The problem is to find a scoring function.

A function which assigns a number to the likeliness of a message to be english.

What I tried for the score computing function

Most of them based on ‘ETAOIN SHRDLU’ (frequency analysis)

  1. Position based weighting (higher score is better)
          def scorecompute(msg):
    	  score = 0
    	  positions = 'ETAOIN SHRDLU'
    
    	  for i in positions:
    	      weight = len(positions) - positions.find(i)
    	      score += msg.upper().count(i) * weight
    
    	  return score
    
    doesn’t work so well

From this point on higher scores are worse.

This one is not based on frequency analysis

  1. Ensure all characters are ascii

          def scorecompute(msg):
    	  if check_english:
    	      if not re.fullmatch('[A-Z 0-9\n]+', msg.upper()):
    		  return float('inf')
    	  return 1
    
  2. Chi-squared based on character frequency

    Include non-alphabetic character frequency ( ‘.’,’’’, ‘:’ etc..)

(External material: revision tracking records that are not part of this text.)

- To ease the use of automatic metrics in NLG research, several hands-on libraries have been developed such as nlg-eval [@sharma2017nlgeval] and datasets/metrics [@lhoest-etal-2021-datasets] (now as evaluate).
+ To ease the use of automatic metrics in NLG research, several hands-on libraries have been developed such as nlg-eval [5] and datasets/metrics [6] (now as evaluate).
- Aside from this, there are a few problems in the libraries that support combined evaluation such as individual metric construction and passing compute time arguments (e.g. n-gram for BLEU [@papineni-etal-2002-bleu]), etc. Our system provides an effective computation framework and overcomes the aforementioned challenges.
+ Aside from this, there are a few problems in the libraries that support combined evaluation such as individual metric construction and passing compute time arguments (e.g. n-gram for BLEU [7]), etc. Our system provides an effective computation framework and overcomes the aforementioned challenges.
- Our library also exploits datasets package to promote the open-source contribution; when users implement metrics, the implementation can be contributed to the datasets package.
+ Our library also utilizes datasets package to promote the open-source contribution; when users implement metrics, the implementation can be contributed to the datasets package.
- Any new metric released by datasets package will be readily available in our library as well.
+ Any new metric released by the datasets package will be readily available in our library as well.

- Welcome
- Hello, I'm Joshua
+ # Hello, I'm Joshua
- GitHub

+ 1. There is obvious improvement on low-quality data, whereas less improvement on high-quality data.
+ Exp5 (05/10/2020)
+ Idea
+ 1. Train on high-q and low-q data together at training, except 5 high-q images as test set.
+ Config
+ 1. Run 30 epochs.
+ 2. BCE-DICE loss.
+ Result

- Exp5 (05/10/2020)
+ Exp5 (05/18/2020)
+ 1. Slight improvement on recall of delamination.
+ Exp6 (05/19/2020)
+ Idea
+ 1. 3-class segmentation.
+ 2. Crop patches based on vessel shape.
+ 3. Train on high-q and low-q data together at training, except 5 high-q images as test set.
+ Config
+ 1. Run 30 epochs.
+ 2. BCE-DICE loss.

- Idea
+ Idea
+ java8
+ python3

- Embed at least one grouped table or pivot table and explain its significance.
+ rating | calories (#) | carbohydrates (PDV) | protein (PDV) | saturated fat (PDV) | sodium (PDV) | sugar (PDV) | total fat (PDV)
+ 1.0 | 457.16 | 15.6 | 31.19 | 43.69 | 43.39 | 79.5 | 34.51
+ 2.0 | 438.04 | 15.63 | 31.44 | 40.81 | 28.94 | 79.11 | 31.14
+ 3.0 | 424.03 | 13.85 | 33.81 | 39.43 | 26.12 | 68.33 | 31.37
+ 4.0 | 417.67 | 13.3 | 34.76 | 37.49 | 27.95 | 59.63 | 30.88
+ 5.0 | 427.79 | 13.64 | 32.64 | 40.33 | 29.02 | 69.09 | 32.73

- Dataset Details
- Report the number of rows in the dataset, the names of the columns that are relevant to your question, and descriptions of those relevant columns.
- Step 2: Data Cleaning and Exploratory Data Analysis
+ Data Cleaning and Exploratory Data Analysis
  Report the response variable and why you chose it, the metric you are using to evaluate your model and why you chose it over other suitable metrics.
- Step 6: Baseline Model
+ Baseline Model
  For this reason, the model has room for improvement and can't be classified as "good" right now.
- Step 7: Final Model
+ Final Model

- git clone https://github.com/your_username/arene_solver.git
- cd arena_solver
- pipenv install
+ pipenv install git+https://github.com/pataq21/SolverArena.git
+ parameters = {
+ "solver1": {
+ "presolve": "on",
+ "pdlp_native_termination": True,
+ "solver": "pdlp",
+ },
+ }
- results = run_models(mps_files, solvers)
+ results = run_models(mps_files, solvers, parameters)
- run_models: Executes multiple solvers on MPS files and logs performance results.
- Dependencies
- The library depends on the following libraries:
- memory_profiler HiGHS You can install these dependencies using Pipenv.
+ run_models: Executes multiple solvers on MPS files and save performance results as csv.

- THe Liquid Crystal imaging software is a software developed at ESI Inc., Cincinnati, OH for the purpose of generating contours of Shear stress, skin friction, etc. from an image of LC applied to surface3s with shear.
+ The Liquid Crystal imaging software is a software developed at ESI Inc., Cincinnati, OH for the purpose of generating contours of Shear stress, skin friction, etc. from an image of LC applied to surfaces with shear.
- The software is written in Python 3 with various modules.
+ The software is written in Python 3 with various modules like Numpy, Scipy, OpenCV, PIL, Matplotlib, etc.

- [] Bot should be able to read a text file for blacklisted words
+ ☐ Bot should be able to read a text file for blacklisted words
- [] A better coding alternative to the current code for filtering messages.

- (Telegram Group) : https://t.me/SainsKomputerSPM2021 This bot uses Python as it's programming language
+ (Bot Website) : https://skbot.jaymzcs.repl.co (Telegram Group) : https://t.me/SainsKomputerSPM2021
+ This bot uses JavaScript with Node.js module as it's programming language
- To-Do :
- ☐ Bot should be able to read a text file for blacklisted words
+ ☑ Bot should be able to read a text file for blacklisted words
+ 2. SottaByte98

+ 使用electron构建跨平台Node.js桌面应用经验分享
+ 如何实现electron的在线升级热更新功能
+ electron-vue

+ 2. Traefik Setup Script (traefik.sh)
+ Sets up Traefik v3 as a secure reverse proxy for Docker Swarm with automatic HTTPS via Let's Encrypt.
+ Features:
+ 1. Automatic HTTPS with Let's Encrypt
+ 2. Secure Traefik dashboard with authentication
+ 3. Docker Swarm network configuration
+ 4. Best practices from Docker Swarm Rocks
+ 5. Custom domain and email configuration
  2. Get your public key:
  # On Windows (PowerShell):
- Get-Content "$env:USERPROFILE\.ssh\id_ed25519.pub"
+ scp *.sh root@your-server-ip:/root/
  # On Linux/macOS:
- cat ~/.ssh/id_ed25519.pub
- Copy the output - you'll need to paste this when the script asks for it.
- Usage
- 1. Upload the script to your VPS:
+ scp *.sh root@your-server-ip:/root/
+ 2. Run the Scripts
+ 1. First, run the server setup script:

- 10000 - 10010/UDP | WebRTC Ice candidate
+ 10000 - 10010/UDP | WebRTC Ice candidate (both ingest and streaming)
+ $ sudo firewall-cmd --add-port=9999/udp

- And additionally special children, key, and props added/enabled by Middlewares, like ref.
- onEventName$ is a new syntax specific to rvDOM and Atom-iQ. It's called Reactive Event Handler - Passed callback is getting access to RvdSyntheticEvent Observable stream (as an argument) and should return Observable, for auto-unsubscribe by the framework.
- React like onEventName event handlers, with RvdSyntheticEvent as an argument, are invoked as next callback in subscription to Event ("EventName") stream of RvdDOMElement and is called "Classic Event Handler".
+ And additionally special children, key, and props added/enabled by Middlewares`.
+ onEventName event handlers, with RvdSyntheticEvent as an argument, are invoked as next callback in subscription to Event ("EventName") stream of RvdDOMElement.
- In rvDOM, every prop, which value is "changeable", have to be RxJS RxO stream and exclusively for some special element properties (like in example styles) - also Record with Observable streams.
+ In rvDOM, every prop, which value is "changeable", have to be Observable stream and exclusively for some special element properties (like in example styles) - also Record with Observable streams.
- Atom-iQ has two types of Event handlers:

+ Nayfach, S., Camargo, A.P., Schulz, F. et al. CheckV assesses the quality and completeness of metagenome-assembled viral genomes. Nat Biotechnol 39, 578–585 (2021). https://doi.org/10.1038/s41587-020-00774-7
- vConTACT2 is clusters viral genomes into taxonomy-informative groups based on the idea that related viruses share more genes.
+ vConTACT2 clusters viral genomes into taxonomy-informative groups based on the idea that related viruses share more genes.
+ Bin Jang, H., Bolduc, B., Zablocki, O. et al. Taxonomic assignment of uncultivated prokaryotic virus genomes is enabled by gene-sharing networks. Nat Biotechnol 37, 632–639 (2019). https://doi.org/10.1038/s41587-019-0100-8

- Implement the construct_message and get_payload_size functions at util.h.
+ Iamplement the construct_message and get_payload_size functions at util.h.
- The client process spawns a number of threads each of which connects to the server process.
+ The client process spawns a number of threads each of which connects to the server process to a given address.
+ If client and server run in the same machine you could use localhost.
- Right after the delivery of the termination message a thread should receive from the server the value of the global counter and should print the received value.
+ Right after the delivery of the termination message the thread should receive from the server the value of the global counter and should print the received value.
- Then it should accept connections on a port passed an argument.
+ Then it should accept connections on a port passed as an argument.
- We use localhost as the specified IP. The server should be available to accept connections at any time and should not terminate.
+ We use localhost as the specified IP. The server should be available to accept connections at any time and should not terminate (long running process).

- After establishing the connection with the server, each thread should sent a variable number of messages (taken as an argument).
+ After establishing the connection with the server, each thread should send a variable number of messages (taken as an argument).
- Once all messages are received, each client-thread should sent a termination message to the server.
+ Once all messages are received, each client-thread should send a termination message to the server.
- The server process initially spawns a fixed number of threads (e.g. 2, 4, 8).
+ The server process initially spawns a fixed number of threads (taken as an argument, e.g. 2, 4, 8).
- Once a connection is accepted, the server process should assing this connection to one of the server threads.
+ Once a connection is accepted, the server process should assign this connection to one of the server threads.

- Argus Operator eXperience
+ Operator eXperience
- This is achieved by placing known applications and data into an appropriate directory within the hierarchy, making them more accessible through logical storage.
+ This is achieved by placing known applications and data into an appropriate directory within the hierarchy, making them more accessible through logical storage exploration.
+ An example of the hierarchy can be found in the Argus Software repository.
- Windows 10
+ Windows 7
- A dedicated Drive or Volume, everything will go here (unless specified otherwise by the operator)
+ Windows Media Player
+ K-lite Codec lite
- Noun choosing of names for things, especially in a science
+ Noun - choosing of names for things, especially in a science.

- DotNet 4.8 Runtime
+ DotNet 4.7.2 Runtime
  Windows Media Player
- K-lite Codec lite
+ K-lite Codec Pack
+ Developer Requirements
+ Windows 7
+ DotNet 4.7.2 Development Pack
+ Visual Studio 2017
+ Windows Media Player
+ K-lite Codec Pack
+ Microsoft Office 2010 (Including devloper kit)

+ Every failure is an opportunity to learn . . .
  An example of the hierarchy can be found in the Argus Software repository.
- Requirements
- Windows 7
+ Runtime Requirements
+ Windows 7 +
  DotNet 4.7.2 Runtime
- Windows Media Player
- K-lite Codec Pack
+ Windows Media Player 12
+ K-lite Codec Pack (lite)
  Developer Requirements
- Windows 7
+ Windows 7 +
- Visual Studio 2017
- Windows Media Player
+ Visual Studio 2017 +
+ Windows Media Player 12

          def scorecompute(msg: str):
    	  """
    	  Uses chi square test to compute 'score'
    	  less score means the message is more likely to be english( match
    	  the 'frequency table')
    	  """
    
    	  # add space, non-alpha characters usage too
    	  freq_table = {"A": 8.55, "K": 0.81, "U": 2.68,
    			"B": 1.60, "L": 4.21, "V": 1.06,
    			"C": 3.16, "M": 2.53, "W": 1.83,
    			"D": 3.87, "N": 7.17, "X": 0.19,
    			"E": 12.10, "O": 7.47, "Y": 1.72,
    			"F": 2.18, "P": 2.07, "Z": 0.11,
    			"G": 2.09, "Q": 0.10,
    			"H": 4.96, "R": 6.33,
    			"I": 7.33, "S": 6.73,
    			"J": 0.22, "T": 8.94, ":": 7.40, "'": 7.40, " ":12.10}
    	  score = 0
    	  for i in freq_table:
    	      observed = (msg.upper().count(i) /len(msg)) * 100
    	      expected = freq_table[i]
    	      score += ((observed -  expected )**2) / freq_table[i]
    	  return score
    
  3. Chi-square test which penalizes non ascii characters Add a fixed number to the score for every non ascii character found in the message.

          for i in msg:
    	  if not i.isascii():
    	      score +=200
    

Other things I could try

  • Considering these methods are ‘1-gram’, a method I didn’t try was using ’n-gram’ frequency tables from english.

  • To make this a proper statistical test a final step would be to find the p-value for a given significance level (say 0.05) and for the degress of freedom (the number of classes in the frequency table ).